I also wouldn't say that this word is common across all or most European languages.

For example, the German cognate Dystopie is only used in this (medical) sense. The German for "dystopia" in the non-medical sense is "Schreckenswelt".

In Russian and Polish the word is Антиуто́пия and antyutopia, respectively, in which the concept is expressed with the prefix "anti-" and not "dis-" (they're not equivalent).

Malutopio is unambiguous (and also yields three times as many hits as "distopio" on Google). Note that I also have seen across "kontraŭutopio" -- pretty rare, but also unambiguous.

erinja (Montri la profilon) 2012-februaro-10 16:07:12

pdenisowski:I doubt many English-speakers would know what a "dystopia" is, whereas most recognize the word "utopia".
Seriously?
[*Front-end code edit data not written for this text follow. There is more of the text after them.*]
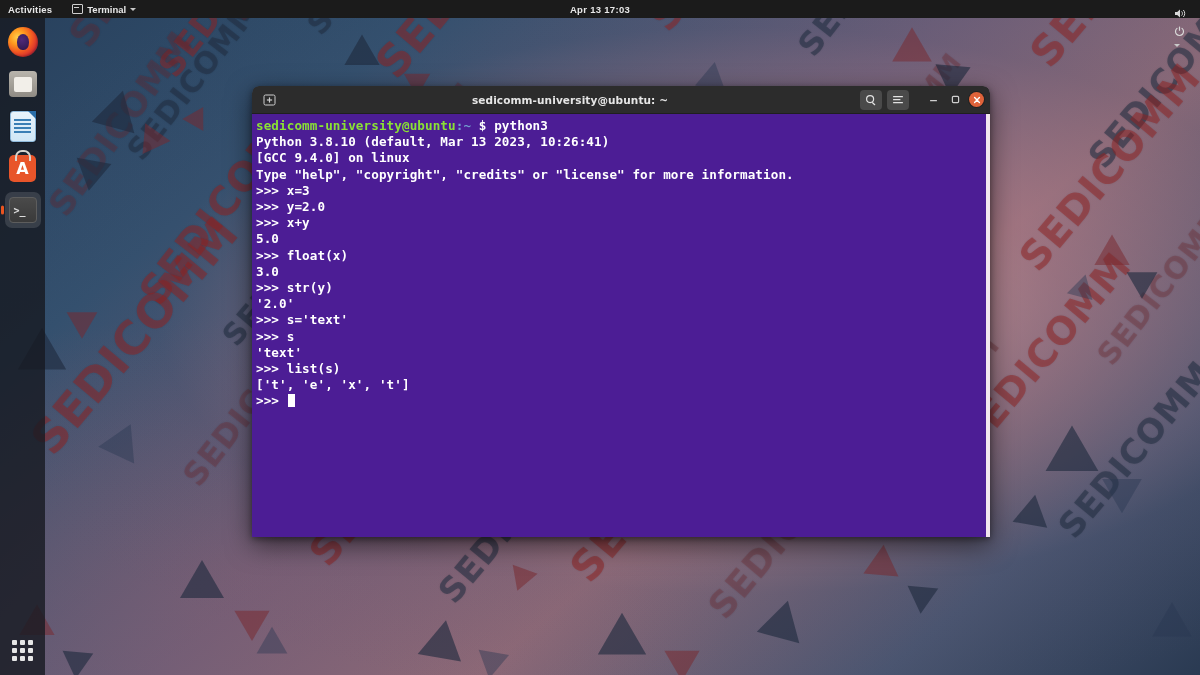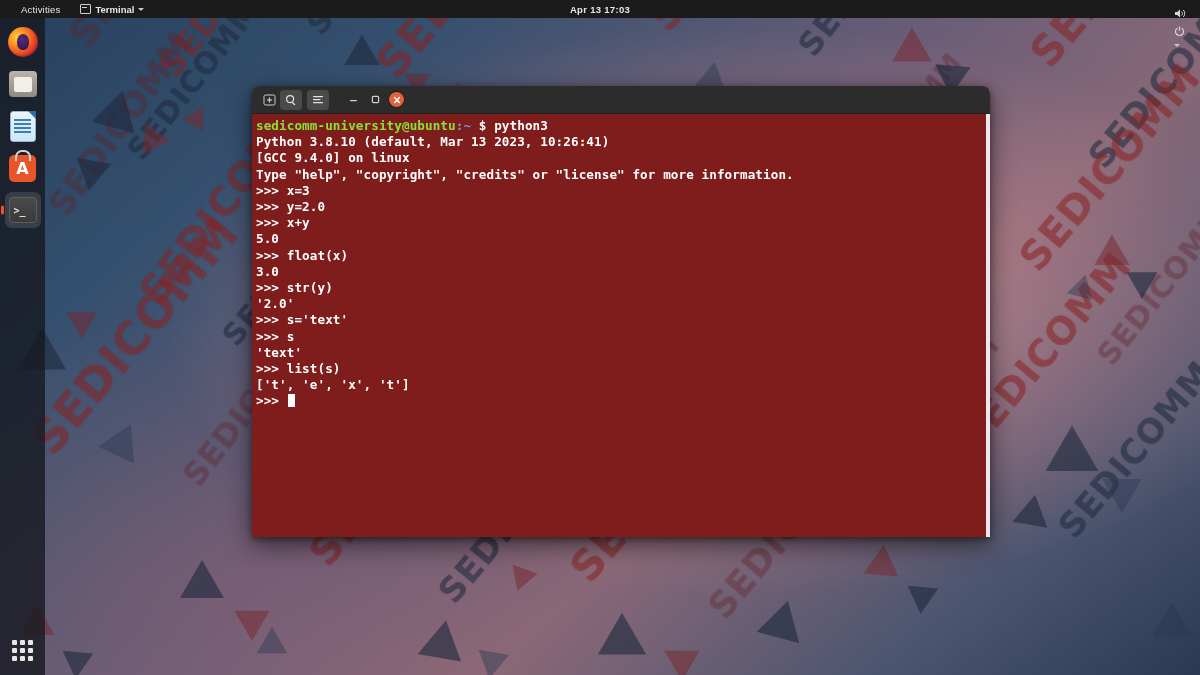--- a/index.html
+++ b/index.html
@@ -62,7 +62,7 @@
     font-size: 9.5px;
     z-index: 40;
   }
-  .tb-activities { margin-left: 17px; padding: 0 4px; font-weight: 400; letter-spacing: .2px; }
+  .tb-activities { margin-left: 4px; padding: 0 4px; font-weight: 700; letter-spacing: .2px; }
   .tb-appmenu { display: flex; align-items: center; gap: 4px; margin-left: 16px; font-weight: 600; }
   .tb-appicon {
     width: 9px; height: 8px;

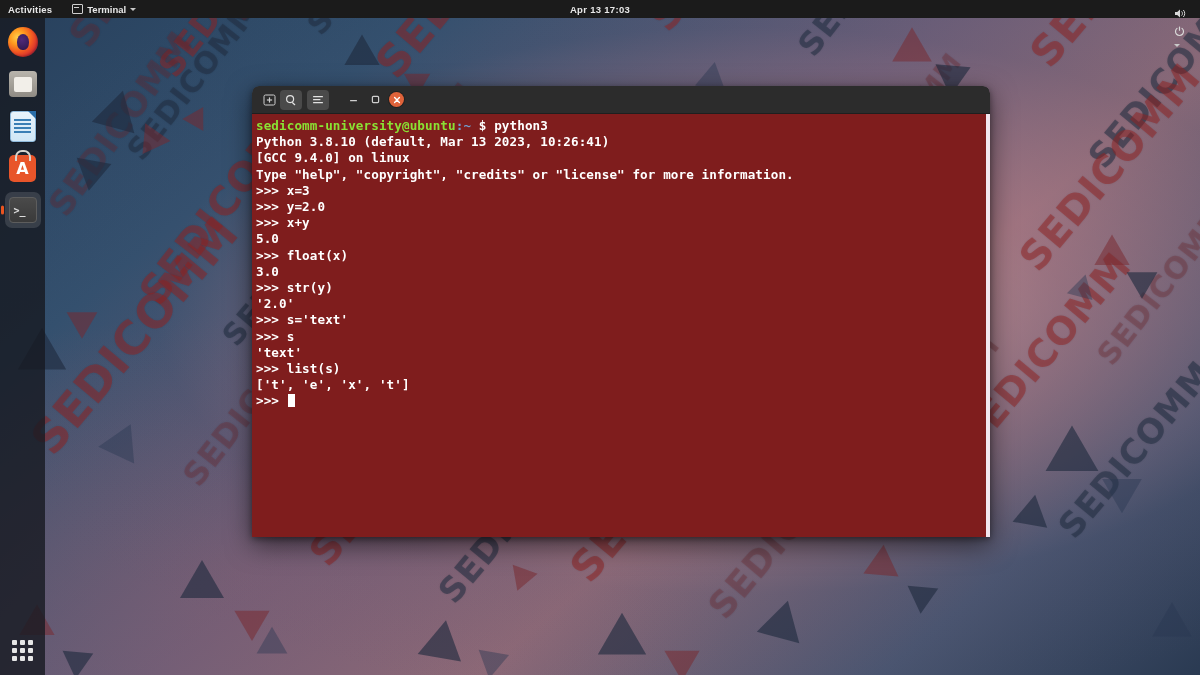--- a/index.html
+++ b/index.html
@@ -397,6 +397,7 @@
         </svg>
       </span>
 
+      <span id="title-text">sedicomm-university@ubuntu: ~</span>
 
       <span class="tb-actions">
         <span class="tbtn boxed">

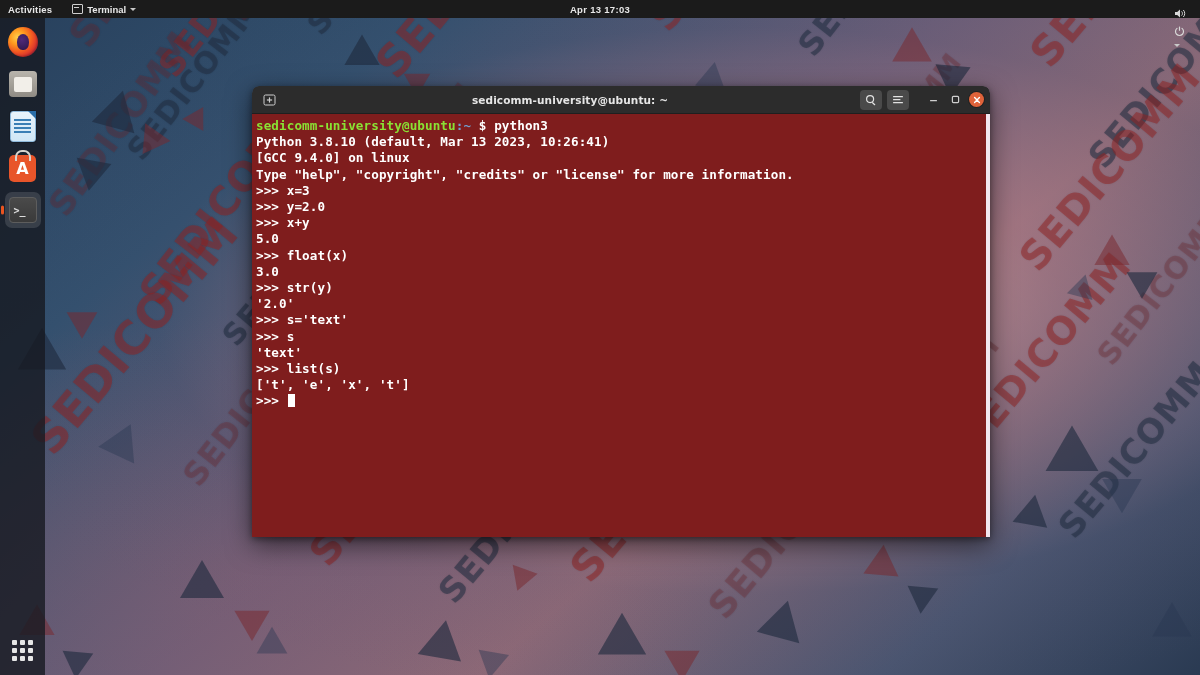--- a/index.html
+++ b/index.html
@@ -202,7 +202,7 @@
 
   #terminal-body {
     height:424px;
-    background:#7f1d1d;
+    background:#4c1d95;
     padding:4px 14px 0 2px;
     position:relative;
     overflow:hidden;

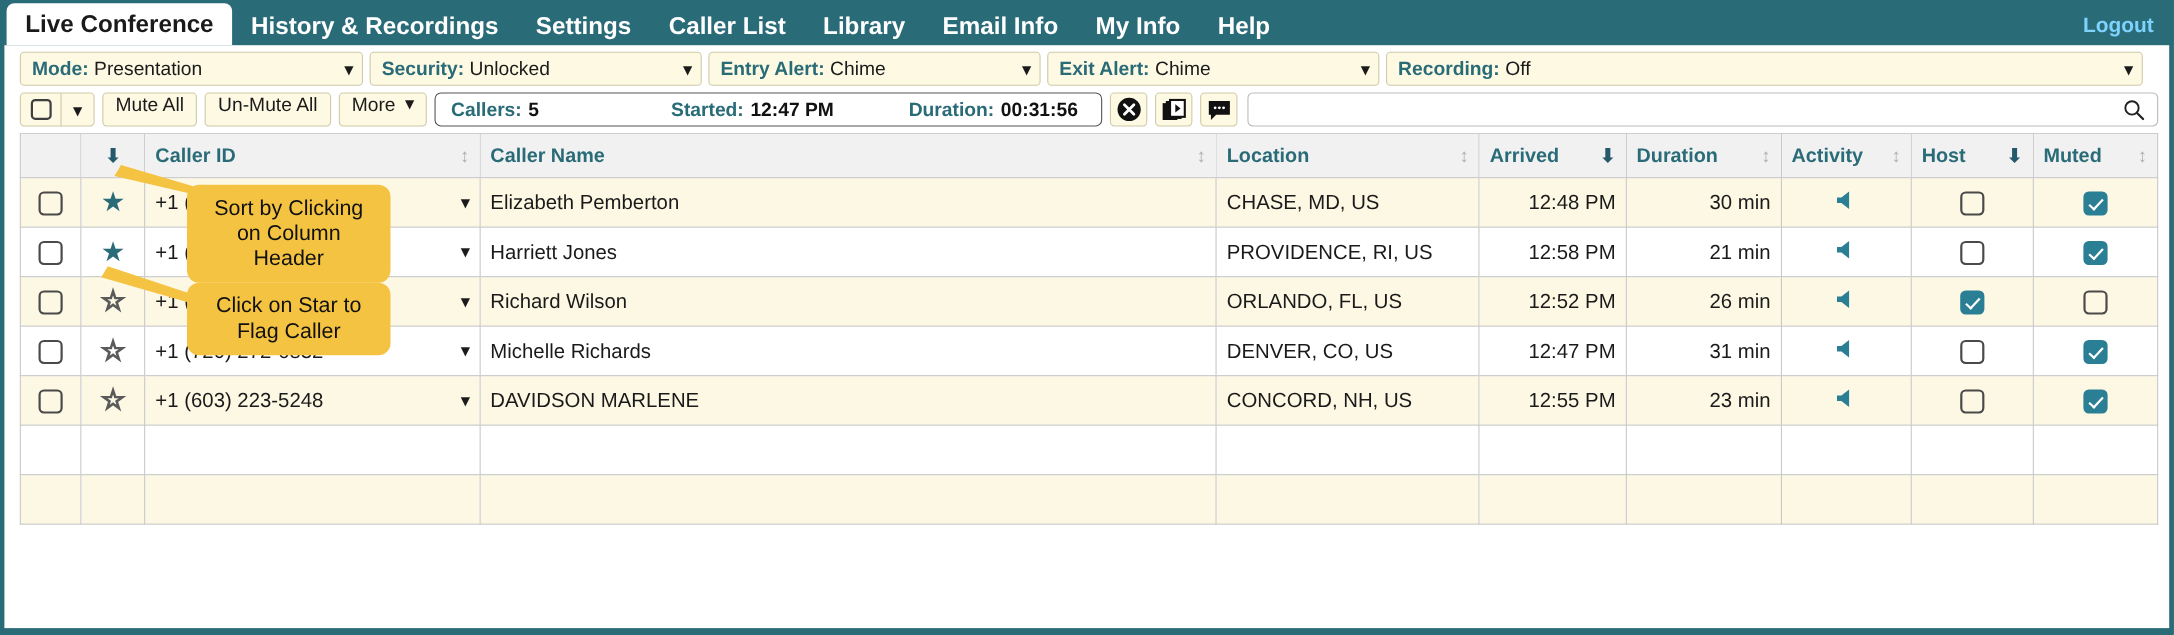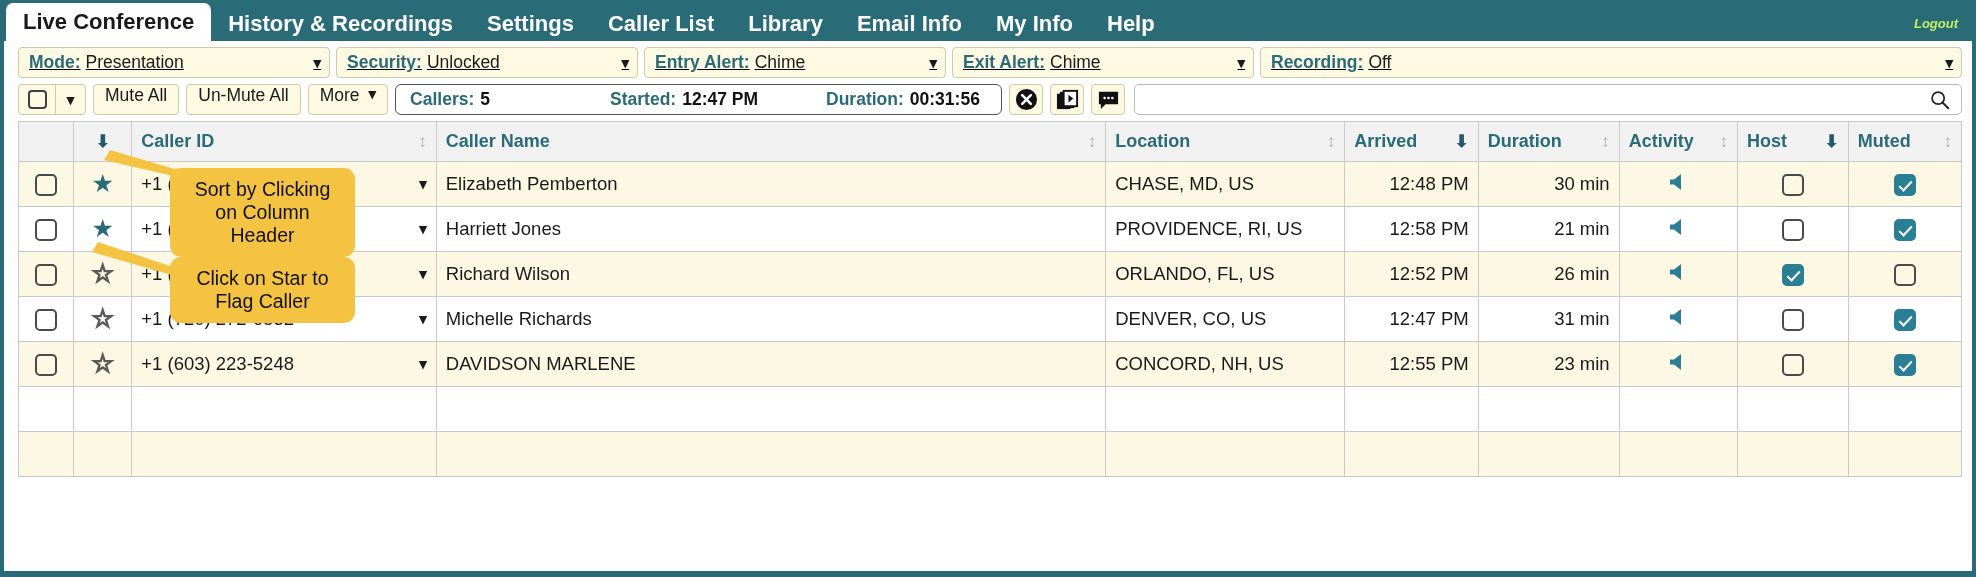--- a/index.html
+++ b/index.html
@@ -44,13 +44,12 @@
   }
   .logout {
     margin-left: auto;
-    font-size: 13px; font-weight: bold;
-    color: #bef264;
+    font-size: 19px; font-weight: bold;
+    color: #7dd3fc;
     padding: 0 18px;
     height: 34px; line-height: 34px;
     white-space: nowrap;
     cursor: pointer;
-    font-style: italic;
   }
 
   

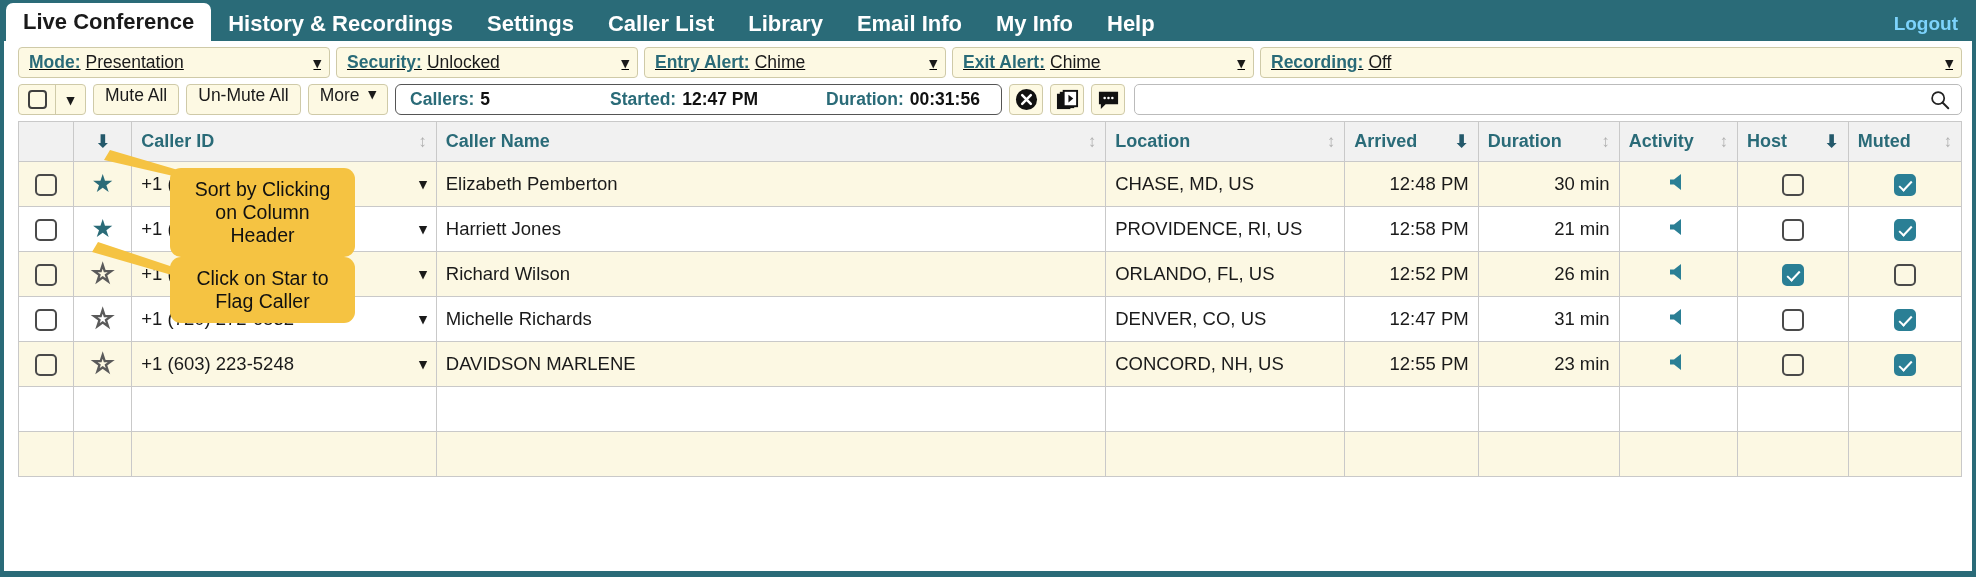--- a/index.html
+++ b/index.html
@@ -64,10 +64,9 @@
   
   .selectrow {
     display: flex;
-    padding: 6px 10px 4px 14px;
+    padding: 6px 24px 4px 14px;
     gap: 6px;
     flex: 0 0 auto;
-    text-decoration: underline;
   }
   .sel {
     background: #fdf9e3;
I think most people who are educated enough to know what a utopia is would have heard of a dystopia. At least in my part of the country.

I'm not saying that I support "distopio" over "malutopio", but I disagree that "dystopia" is some kind of rare word that people wouldn't recognize.

pdenisowski (Montri la profilon) 2012-februaro-10 16:25:55

erinja:
pdenisowski:I doubt many English-speakers would know what a "dystopia" is, whereas most recognize the word "utopia".
Seriously? I think most people who are educated enough to know what a utopia is would have heard of a dystopia. At least in my part of the country.
That would be an interesting experiment : ask the next ten people you meet to define "utopia", "dystopia", and a half-dozen similar words (maybe "myopia" or even "cornucopia" and "Ethiopia"). rideto.gif

Maybe it's just that "utopia" is used more often than "dystopia" (Google gives the ratio at about 11:1).

Amike,

Paul

anarchtea (Montri la profilon) 2012-februaro-10 16:48:02

Interesting responses, thanks everyone.

I haven't come across anyone who doesn't know what a dystopia, or dystopian society, is. I suppose if "distopio" was used, rather than "malutopio", it would depend on the context as the two are unlikely to be confused. Though I'll try to not talk about it after any future operations I might have.

erinja (Montri la profilon) 2012-februaro-10 17:07:01

malutopio would doubtlessly be understood, so that would probably be my choice, if push came to shove. But I think that many people would correctly understand "distopio" as well.

I found both used online. Wikipedia has "malutopio" as its primary entry, whatever that counts for.